Nonprofit (or not-for-profit) organizations' sole purpose for existing is to serve a public or mutual benefit that excludes the pursuit or accumulation of profits. Non-profits work with a variety of groups that provide a public benefit in a scientific, literary, education, artistic or charitable way. On the other hand, corporations are entities that act like an individual, though they can be made up of a single individual or a group of people. Corporations exist to make a profit, and they can issue dividends on stocks either privately or publicly, or they can be classified as non-stock corporations.
Non-profit organizations are not restricted from earning a profit, but Congress does impose specific regulations and limitations on them. Donors cannot receive a tax deduction for charitable donations if a organization has not applied for exempt status under IRS 501(c)(3). No charitable deduction can be received for personal benefits, such as life insurance, annuity, or endowment contracts transferred to a nonprofit organization.
Bylaws are created setting up a corporation's governing rules, including decision-making guidelines and voting rights. Corporations issue stock; unlike with nonprofits, voting rights belong to the shareholders of the corporation, not the board of directors.
A nonprofit organization's goal is to obtain funds either through government grants or private foundations. Generally, the organization tries to keep a low operating cost by using donated facilities and equipment. Employees are generally paid less, or the organization relies on volunteers to execute day-to-day activities. Revenues generated by a nonprofit are often less than what is actually needed to meet the organization's financial needs.
A for-profit corporation should generate private interest in service to the public while pursuing the goal of turning a profit. Each corporation should have its own purpose, and sometimes that purpose may be in conflict with society. Environmental groups like Greenpeace often protest and demonstrate when society's well-being is damaged by a corporation. Ideally, a corporation should be an extension of its society, and obligated to manage and explain its impact on human rights, social well-being, the natural environment and future generations.
Nonprofit organizations are exempt from paying taxes on any and all activities related to the organization's purpose. The Internal Revenue code, section 501(c)(3), exempts nonprofits from paying federal and state taxes. An additional benefit for those who donate to non-profit organizations is that they are free to take a tax deduction for their charitable contribution.

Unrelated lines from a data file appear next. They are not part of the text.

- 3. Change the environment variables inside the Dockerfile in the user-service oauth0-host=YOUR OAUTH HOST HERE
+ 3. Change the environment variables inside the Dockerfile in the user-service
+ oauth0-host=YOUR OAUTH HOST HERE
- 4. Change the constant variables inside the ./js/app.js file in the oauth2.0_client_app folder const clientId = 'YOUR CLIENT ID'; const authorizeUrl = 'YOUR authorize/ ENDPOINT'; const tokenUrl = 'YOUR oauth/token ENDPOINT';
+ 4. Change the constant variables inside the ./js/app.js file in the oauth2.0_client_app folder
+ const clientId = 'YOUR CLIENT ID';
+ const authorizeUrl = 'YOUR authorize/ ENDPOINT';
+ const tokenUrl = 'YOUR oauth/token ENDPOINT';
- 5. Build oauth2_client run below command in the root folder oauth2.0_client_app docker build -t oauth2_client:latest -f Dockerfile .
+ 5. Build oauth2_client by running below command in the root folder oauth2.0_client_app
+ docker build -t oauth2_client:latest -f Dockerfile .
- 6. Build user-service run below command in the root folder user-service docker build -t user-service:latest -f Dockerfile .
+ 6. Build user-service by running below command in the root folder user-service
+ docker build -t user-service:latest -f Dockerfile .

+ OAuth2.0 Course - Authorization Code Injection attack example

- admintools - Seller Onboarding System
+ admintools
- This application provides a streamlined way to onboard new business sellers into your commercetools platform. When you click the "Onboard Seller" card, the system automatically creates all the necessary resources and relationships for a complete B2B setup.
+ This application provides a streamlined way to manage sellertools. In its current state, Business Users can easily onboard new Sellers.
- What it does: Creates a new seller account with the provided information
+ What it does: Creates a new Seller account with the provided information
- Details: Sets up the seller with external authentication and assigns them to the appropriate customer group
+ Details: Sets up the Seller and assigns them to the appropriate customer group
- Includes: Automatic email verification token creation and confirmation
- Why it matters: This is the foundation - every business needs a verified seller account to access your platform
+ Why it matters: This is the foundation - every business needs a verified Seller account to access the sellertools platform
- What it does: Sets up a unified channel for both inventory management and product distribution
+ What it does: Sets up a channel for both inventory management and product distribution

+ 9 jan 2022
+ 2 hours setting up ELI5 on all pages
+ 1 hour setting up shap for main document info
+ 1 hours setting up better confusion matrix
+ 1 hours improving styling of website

A corporation is organized in order to conduct business, realize a net profit or loss, and distribute profits to its shareholders. As a recognized, separate tax-paying entity, corporations are double-taxed, paying taxes on money earned as well as on dividends when profits are disbursed to shareholders.
Protection for a nonprofit against lawsuits is extended to directors, officers and members of the organization from personal liability or from the corporation's debts. Judgment against a nonprofit can only reach the assets of the business and not the accounts, houses and other properties owned by individuals who operate or participate in the business.
Corporations operate as a virtual being, granting limited protection to all who are involved with the business of the corporation. Protection can be lost if the owner and/or the corporate shareholder(s) act illegally, unethically or irresponsibly.